As part of the deal, which was negotiated by David Spiegelman for STX, the two online services will share rights to “My Son” throughout the year. The film will premiere first on Peacock on Sept. 15 on its free tier. Months later, it will leave the NBCUniversal’s subscription-based service and be available to stream for free on The Roku Channel in the U.S. starting on Dec. 15.
The film’s release deviates from traditional streaming windows, in which one digital platform would house a new title for a set period of time. “My Son” was initially set to debut only on Peacock, but the movie’s backer STX later forged the pact with Roku to maximize profits.

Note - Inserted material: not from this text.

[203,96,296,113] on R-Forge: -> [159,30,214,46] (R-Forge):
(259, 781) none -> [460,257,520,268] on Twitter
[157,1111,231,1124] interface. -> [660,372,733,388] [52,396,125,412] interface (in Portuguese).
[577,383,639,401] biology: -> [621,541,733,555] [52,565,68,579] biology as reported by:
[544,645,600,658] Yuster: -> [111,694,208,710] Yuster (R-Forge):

“We’re thrilled to have worked with Peacock and Roku on this bespoke deal that uniquely tailors everyone’s needs and maximizes value for all three companies and our talent partners,” said Adam Fogelson, the chairman of the STXfilms motion picture group. “The real winners are the Peacock and Roku audiences, who will have the chance to see a daringly original, star-driven movie on the platform of their choice.”
“My Son” follows a man (McAvoy) who travels to the town where his ex-wife (Foy) lives after their only child goes missing. McAvoy’s role was entirely improvised; he wasn’t given a script or dialogue in an effort to evoke an honest portrayal of a person whose life is clouded by mystery. “My Son” is a remake of Christian Carion’s 2017 French film, which was similarly ad-libbed. Carion is writing and directing the English-language adaptation as well.
“Since we started The Roku Channel in 2017, we’ve worked with strategic partners who help us deliver on our goal of bringing viewers compelling, best-in-class entertainment in a free, ad-supported environment,” said Rob Holmes, Roku’s VP of programming. “We’re excited to be partnering with STXfilms to deliver even more great programming, like ‘My Son,’ to users of The Roku Channel.”
“My Son” is produced by Carion, Laure Irrman for Une Hirondelle, Vincent Maraval and Brahim Chioua for Wild Bunch International, Rebecca O’Brien for Sixteen Films, and Marc Butan for Mad River Pictures. Mad River International represents the film’s foreign rights.